Re: [bailey-developers] lattice master

SourceForge Headquarters 1320 Columbia Street Suite 310 San Diego, CA 92101 +1 (858) 422-6466

Yonik Seeley wrote:
> On Wed, Feb 27, 2008 at 3:58 PM, Ning Li <nin...@gm...> wrote:
>>  At the same time, should we also discuss what the update
>>  model should be:
>>  1 One updatable replica vs. all updatable replicas. The former
>>    is simple. The latter is powerful. Is there sufficient need for
>>    the latter to justify its complexity?
> 
> We should always be able to update (so if the "updateable" replica is
> down, we need to be able to update another replica).

I agree.  To support network partitions, all nodes must accept updates 
for documents in their range.

>>  2 The atomicity of an insert/delete/update operation. When
>>    an insert/delete/update operation is done, does it mean:
>>    1) the new doc is indexed in the memory of the node
>>    2) the new doc is indexed on the local disk of the node
>>    3) the new doc is logged on the local disk of the node
>>    4) the new doc is logged in some fault-tolerant shared FS
>>       (e.g.
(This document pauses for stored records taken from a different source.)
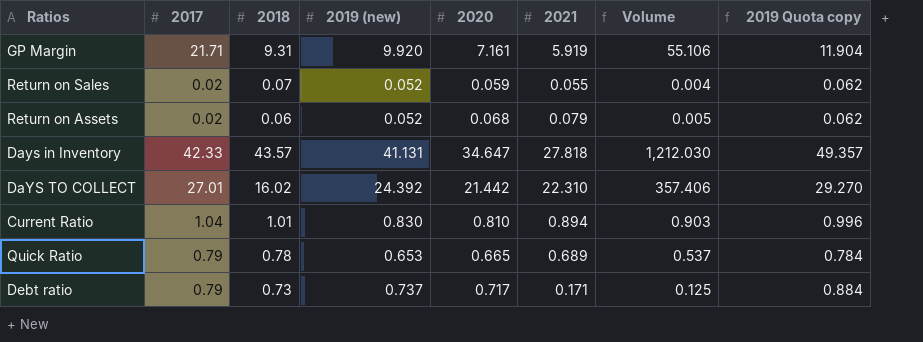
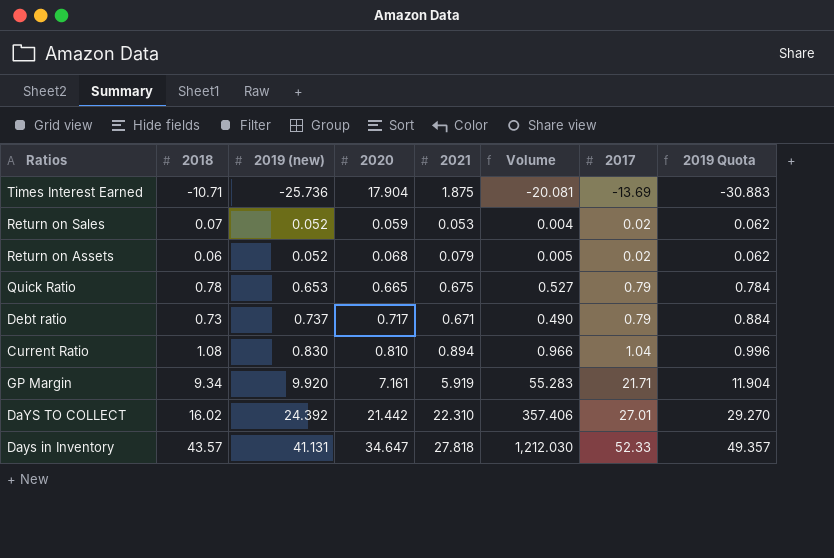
row order: none -> 2019 (new) ascending
column 2017 | position: 2 -> 7
column name: 2019 Quota copy -> 2019 Quota
row Times Interest Earned: none -> -10.71 | -25.736 | 17.904 | 1.875 | -20.081 | -13.69 | -30.883
Return on Sales | 2021: 0.055 -> 0.053
Quick Ratio | 2021: 0.689 -> 0.675
Quick Ratio | Volume: 0.537 -> 0.527
Debt ratio | 2021: 0.171 -> 0.671
Debt ratio | Volume: 0.125 -> 0.490
Current Ratio | 2018: 1.01 -> 1.08
Current Ratio | Volume: 0.903 -> 0.966
GP Margin | 2018: 9.31 -> 9.34
GP Margin | Volume: 55.106 -> 55.283
Days in Inventory | 2017: 42.33 -> 52.33

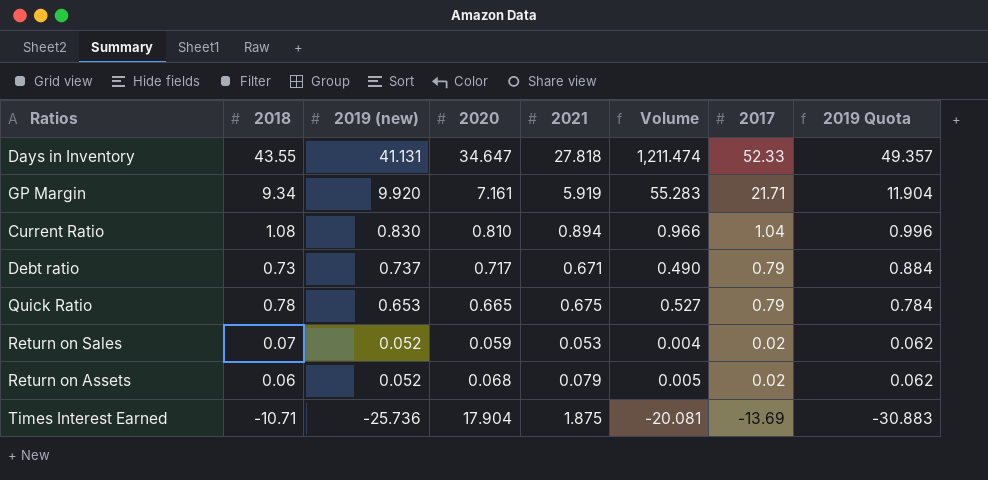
row order: 2019 (new) ascending -> 2019 (new) descending
row DaYS TO COLLECT: 16.02 | 24.392 | 21.442 | 22.310 | 357.406 | 27.01 | 29.270 -> none
Days in Inventory | 2018: 43.57 -> 43.55
Days in Inventory | Volume: 1,212.030 -> 1,211.474

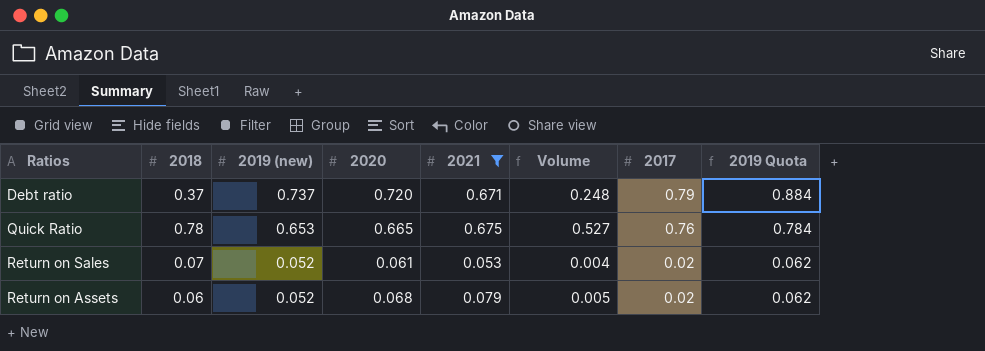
filter: none -> 2021 <= 0.675
Debt ratio | 2018: 0.73 -> 0.37
Debt ratio | 2020: 0.717 -> 0.720
Debt ratio | Volume: 0.490 -> 0.248
Quick Ratio | 2017: 0.79 -> 0.76
Return on Sales | 2020: 0.059 -> 0.061

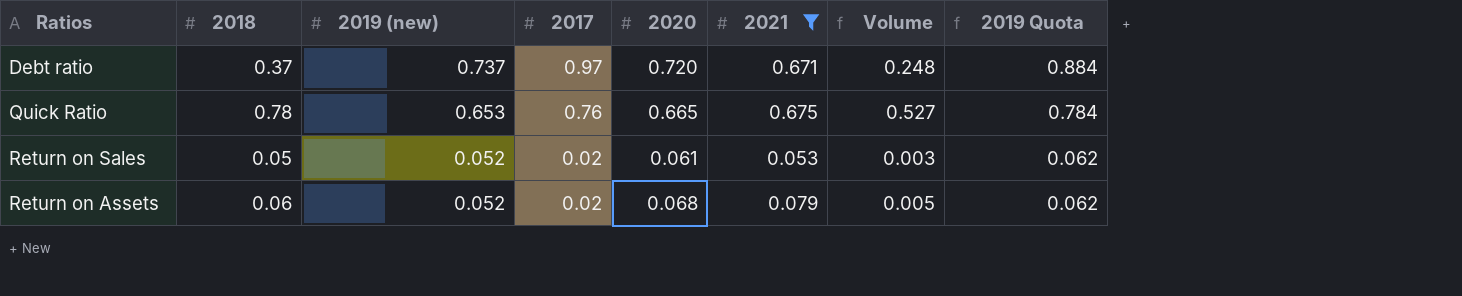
column 2017 | position: 7 -> 4
Debt ratio | 2017: 0.79 -> 0.97
Return on Sales | 2018: 0.07 -> 0.05
Return on Sales | Volume: 0.004 -> 0.003

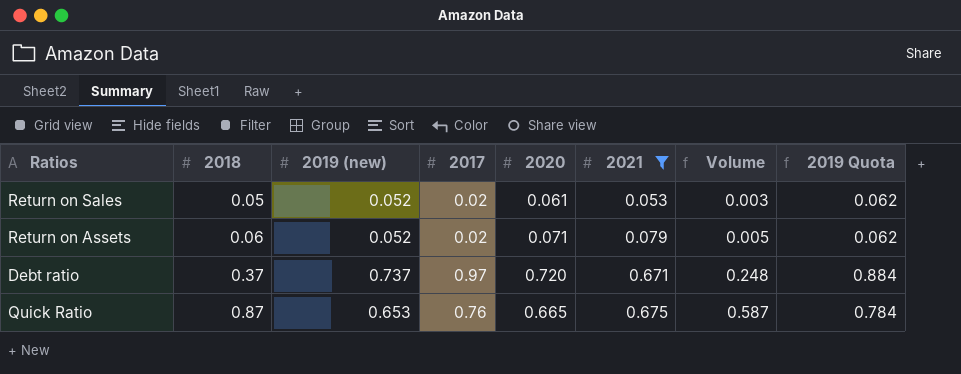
row order: 2019 (new) descending -> 2018 ascending
Return on Assets | 2020: 0.068 -> 0.071
Quick Ratio | 2018: 0.78 -> 0.87
Quick Ratio | Volume: 0.527 -> 0.587

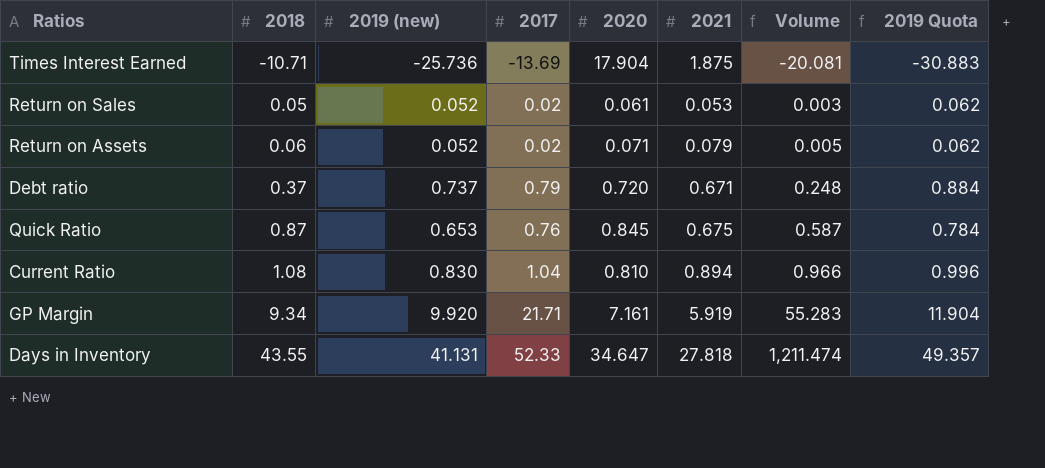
filter: 2021 <= 0.675 -> none
Debt ratio | 2017: 0.97 -> 0.79
Quick Ratio | 2020: 0.665 -> 0.845

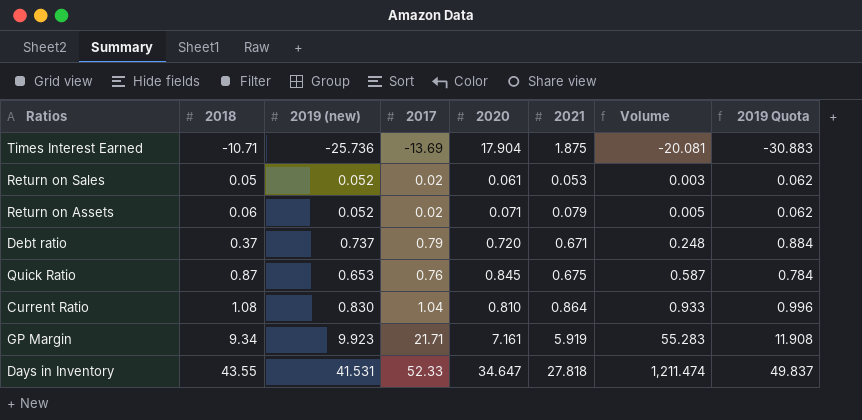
Current Ratio | 2021: 0.894 -> 0.864
Current Ratio | Volume: 0.966 -> 0.933
GP Margin | 2019 (new): 9.920 -> 9.923
GP Margin | 2019 Quota: 11.904 -> 11.908
Days in Inventory | 2019 (new): 41.131 -> 41.531
Days in Inventory | 2019 Quota: 49.357 -> 49.837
HDFS)
>>    5) the new doc is indexed in the memory of at least X
>>       nodes
>>    The probability of the operation getting lost is from high
>>    to low: 1), then 2) and 3), then 4) and 5).
> 
> [ ... ] I think the decision partially depends on how much of
> a document storage system this is, vs just an index that can be
> rebuilt.

I'd like to position this against document databases, so I'm hoping it 
can be used as a primary storage.

> I'm tempted to lean toward #3 since logs are needed to sync up nodes
> (back to question #1).

It would be a nice feature if we could arrange so that, in most cases, 
the client that adds a document sees it in search results immediately. 
We cannot guarantee that all other clients will see it.  Some sort of 
immediate indexing of the document is required to support this feature, 
but in-memory is sufficient.  We may not implement this feature right 
off, but we should keep it in mind.

Logging is attractive, since it permits easy replaying of logs when 
shipping updates between nodes.  Perhaps we can instead use queries to 
enumerate changes, but that requires more thought.

As for disk versus memory: if we only send updates to a single node in a 
document's range, then we should sync them to disk.  If we instead send 
updates to multiple nodes in the range, then it's probably okay not to 
sync, since we already assume that not all nodes in a range will fail at 
once.  The downside of this is that documents could be lost in the case 
of a datacenter-wide powerfailure, but I think that's acceptable.

Performance will suffer considerably if we have to sync on each add.  So 
my inclination is to attempt to add documents to several nodes in the 
range and not require a sync per add, buffering things in memory as 
required for good performance.  Replication in memory provides 
fault-tolerance.

Doug